**RECORD SET**
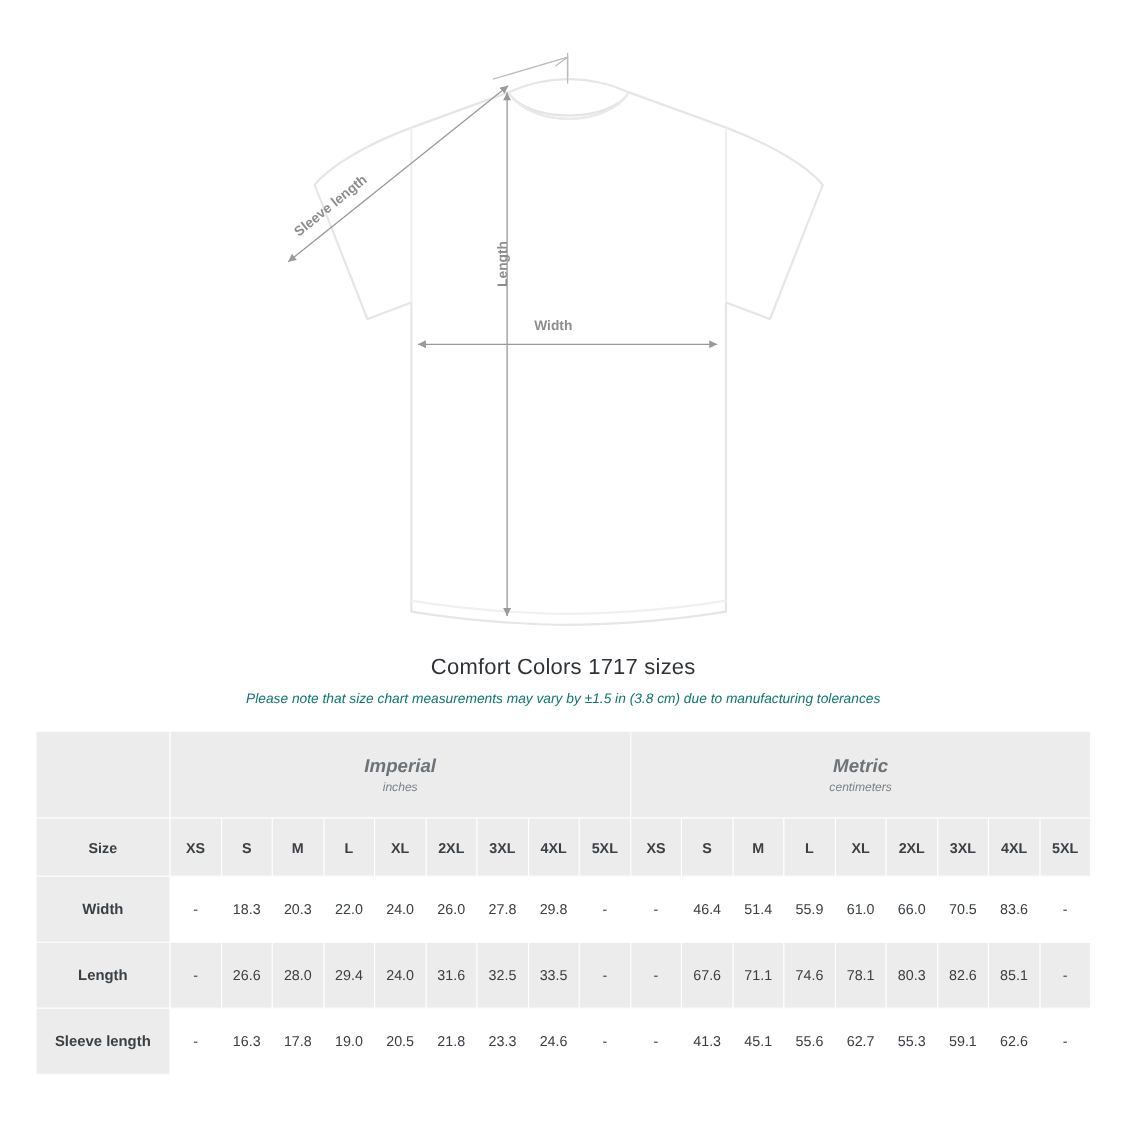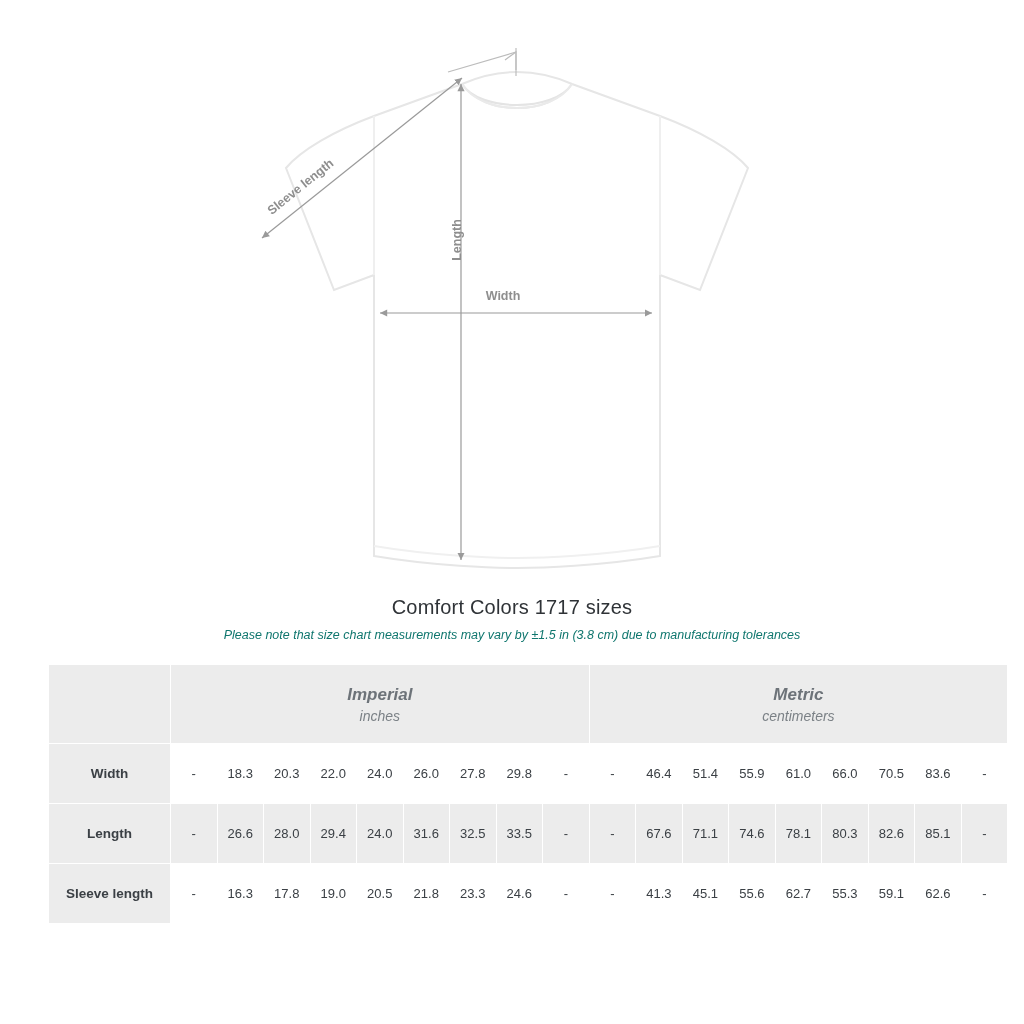--- a/index.html
+++ b/index.html
@@ -45,21 +45,21 @@
   .chart-note {
     font-size: 12.5px;
     font-style: italic;
     color: #0f766e;
     margin-top: 9px;
   }
 
   
   .table-wrap {
     margin-top: 22px;
-    padding: 0 48px;
+    padding: 0 32px;
   }
   table.size-table {
     width: 960px;
     border-collapse: collapse;
     table-layout: fixed;
   }
   table.size-table td, table.size-table th {
     border: 1px solid #ffffff;
     text-align: center;
     font-size: 13px;
@@ -72,21 +72,21 @@
     vertical-align: middle;
   }
   .band-title {
     font-size: 17px;
     font-style: italic;
     font-weight: bold;
     color: #6d7379;
     line-height: 1.25;
   }
   .band-sub {
-    font-size: 14px;
+    font-size: 11px;
     font-style: italic;
     color: #7b8186;
     margin-top: 3px;
     font-weight: normal;
   }
   .head-row td {
     background: #ececec;
     height: 52px;
     font-weight: bold;
     font-size: 13px;
@@ -209,20 +209,41 @@
           <td colspan="9">
             <div class="band-title">Imperial</div>
             <div class="band-sub">inches</div>
           </td>
           <td colspan="9">
             <div class="band-title">Metric</div>
             <div class="band-sub">centimeters</div>
           </td>
         </tr>
 
+        <tr class="head-row">
+          <td class="rowlabel">Size</td>
+          <td>XS</td>
+          <td>S</td>
+          <td>M</td>
+          <td>L</td>
+          <td>XL</td>
+          <td>2XL</td>
+          <td>3XL</td>
+          <td>4XL</td>
+          <td>5XL</td>
+          <td>XS</td>
+          <td>S</td>
+          <td>M</td>
+          <td>L</td>
+          <td>XL</td>
+          <td>2XL</td>
+          <td>3XL</td>
+          <td>4XL</td>
+          <td>5XL</td>
+        </tr>
 
         <tr class="data-row odd">
           <td class="rowlabel">Width</td>
           <td class="val">-</td>
           <td class="val">18.3</td>
           <td class="val">20.3</td>
           <td class="val">22.0</td>
           <td class="val">24.0</td>
           <td class="val">26.0</td>
           <td class="val">27.8</td>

**DIRECTIONS FOR THIS TASK**
Could you output every record above exactly as written, leaving out the pictures?

**RESULT**
--- a/index.html
+++ b/index.html
@@ -45,21 +45,21 @@
   .chart-note {
     font-size: 12.5px;
     font-style: italic;
     color: #0f766e;
     margin-top: 9px;
   }
 
   
   .table-wrap {
     margin-top: 22px;
-    padding: 0 48px;
+    padding: 0 32px;
   }
   table.size-table {
     width: 960px;
     border-collapse: collapse;
     table-layout: fixed;
   }
   table.size-table td, table.size-table th {
     border: 1px solid #ffffff;
     text-align: center;
     font-size: 13px;
@@ -72,21 +72,21 @@
     vertical-align: middle;
   }
   .band-title {
     font-size: 17px;
     font-style: italic;
     font-weight: bold;
     color: #6d7379;
     line-height: 1.25;
   }
   .band-sub {
-    font-size: 14px;
+    font-size: 11px;
     font-style: italic;
     color: #7b8186;
     margin-top: 3px;
     font-weight: normal;
   }
   .head-row td {
     background: #ececec;
     height: 52px;
     font-weight: bold;
     font-size: 13px;
@@ -209,20 +209,41 @@
           <td colspan="9">
             <div class="band-title">Imperial</div>
             <div class="band-sub">inches</div>
           </td>
           <td colspan="9">
             <div class="band-title">Metric</div>
             <div class="band-sub">centimeters</div>
           </td>
         </tr>
 
+        <tr class="head-row">
+          <td class="rowlabel">Size</td>
+          <td>XS</td>
+          <td>S</td>
+          <td>M</td>
+          <td>L</td>
+          <td>XL</td>
+          <td>2XL</td>
+          <td>3XL</td>
+          <td>4XL</td>
+          <td>5XL</td>
+          <td>XS</td>
+          <td>S</td>
+          <td>M</td>
+          <td>L</td>
+          <td>XL</td>
+          <td>2XL</td>
+          <td>3XL</td>
+          <td>4XL</td>
+          <td>5XL</td>
+        </tr>
 
         <tr class="data-row odd">
           <td class="rowlabel">Width</td>
           <td class="val">-</td>
           <td class="val">18.3</td>
           <td class="val">20.3</td>
           <td class="val">22.0</td>
           <td class="val">24.0</td>
           <td class="val">26.0</td>
           <td class="val">27.8</td>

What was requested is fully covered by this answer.